The expression patterns of bromelain and AcCYS1 correlate with blackheart resistance in pineapple fruits submitted to postharvest chilling stress

Blackheart is a physiological disorder induced by postharvest chilling storage during pineapple fruit export shipping. The aim of this study was to check the involvement of bromelain, the cysteine protease protein family abundantly present in pineapple fruits, and AcCYS1, an endogenous inhibitor of bromelain, in the development of blackheart. For this we checked the response to postharvest chilling treatment of two pineapple varieties (MD2 and Smooth Cayenne) differing in their resistance to blackheart. Quantitative RT-PCR analyses showed that postharvest chilling treatment induced a down-regulation of bromelain transcript accumulation in both varieties with the most dramatic drop in the resistant variety. Regarding AcCYS1 transcript accumulation, the varieties showed opposite trends with an up-regulation in the case of the resistant variety and a down-regulation in the susceptible one. Taken together our results suggest that the control of bromelain and AcCYS1 expression levels directly correlates to the resistance to blackheart development in pineapple fruits.

A novel aspartic acid protease gene from pineapple fruit (Ananas comosus): cloning, characterization and relation to postharvest chilling stress resistance.

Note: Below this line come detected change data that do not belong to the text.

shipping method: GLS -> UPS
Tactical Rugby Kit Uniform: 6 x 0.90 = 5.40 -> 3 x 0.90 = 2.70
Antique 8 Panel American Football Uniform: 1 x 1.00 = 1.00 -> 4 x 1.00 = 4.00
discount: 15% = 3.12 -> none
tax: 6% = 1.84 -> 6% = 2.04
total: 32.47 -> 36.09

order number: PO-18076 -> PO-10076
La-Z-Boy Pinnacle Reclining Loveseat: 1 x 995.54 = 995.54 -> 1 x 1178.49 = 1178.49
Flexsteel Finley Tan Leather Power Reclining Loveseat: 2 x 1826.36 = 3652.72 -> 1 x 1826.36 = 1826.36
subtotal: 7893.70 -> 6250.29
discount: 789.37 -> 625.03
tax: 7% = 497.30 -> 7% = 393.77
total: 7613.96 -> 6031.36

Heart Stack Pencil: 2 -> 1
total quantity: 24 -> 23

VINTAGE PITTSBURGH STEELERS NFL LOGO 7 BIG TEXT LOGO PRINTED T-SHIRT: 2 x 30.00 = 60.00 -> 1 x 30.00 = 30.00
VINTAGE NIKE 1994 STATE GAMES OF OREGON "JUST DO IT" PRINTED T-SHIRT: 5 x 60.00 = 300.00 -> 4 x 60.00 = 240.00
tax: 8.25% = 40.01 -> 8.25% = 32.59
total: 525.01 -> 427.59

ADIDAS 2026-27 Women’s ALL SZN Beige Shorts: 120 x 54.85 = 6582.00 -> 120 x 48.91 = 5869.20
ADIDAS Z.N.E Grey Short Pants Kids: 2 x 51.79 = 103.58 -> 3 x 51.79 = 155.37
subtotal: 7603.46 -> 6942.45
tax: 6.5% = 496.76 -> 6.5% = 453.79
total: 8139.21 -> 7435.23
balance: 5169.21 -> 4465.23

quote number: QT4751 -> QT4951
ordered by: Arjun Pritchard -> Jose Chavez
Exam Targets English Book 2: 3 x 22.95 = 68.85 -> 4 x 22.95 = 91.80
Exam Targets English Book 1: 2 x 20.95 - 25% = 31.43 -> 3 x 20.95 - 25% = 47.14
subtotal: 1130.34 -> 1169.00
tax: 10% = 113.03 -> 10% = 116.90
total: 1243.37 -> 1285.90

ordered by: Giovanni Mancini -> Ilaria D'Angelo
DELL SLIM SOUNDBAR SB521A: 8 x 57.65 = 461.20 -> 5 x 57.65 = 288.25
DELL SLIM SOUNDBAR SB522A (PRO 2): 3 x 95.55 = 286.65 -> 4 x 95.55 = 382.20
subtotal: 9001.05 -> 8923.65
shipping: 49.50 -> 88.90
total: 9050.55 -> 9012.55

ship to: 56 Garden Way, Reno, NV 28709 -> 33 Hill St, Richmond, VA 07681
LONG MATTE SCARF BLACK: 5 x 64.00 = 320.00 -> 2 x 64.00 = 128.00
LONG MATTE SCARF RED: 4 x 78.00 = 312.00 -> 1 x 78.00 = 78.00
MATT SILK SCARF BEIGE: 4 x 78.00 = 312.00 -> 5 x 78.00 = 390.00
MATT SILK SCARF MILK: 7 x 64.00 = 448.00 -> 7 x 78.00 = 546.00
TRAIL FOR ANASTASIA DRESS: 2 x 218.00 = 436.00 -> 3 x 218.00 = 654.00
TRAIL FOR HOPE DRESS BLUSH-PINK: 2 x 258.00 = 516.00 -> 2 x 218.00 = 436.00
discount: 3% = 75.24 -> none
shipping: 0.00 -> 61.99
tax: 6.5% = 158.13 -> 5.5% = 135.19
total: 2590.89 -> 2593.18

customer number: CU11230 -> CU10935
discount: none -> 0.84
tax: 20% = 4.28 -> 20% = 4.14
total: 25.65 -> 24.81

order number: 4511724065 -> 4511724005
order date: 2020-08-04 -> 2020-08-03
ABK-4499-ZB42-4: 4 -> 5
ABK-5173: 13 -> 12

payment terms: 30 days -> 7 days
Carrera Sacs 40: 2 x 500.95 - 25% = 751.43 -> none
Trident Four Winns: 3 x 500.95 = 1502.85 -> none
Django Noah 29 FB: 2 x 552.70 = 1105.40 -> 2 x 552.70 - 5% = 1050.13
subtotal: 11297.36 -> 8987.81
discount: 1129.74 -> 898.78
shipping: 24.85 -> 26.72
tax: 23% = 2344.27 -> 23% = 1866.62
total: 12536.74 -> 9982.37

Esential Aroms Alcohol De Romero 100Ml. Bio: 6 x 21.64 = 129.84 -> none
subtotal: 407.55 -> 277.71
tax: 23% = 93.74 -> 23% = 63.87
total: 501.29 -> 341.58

A full-length cDNA encoding a putative aspartic acid protease (AcAP1) was isolated for the first time from the flesh of pineapple (Ananas comosus) fruit. The deduced sequence of AcAP1 showed all the common features of a typical plant aspartic protease phytepsin precursor. Analysis of AcAP1 gene expression under postharvest chilling treatment in two pineapple varieties differing in their resistance to blackheart development revealed opposite trends. The resistant variety showed an up-regulation of AcAP1 precursor gene expression whereas the susceptible showed a down-regulation in response to postharvest chilling treatment. The same trend was observed regarding specific AP enzyme activity in both varieties. Taken together our results support the involvement of AcAP1 in postharvest chilling stress resistance in pineapple fruits.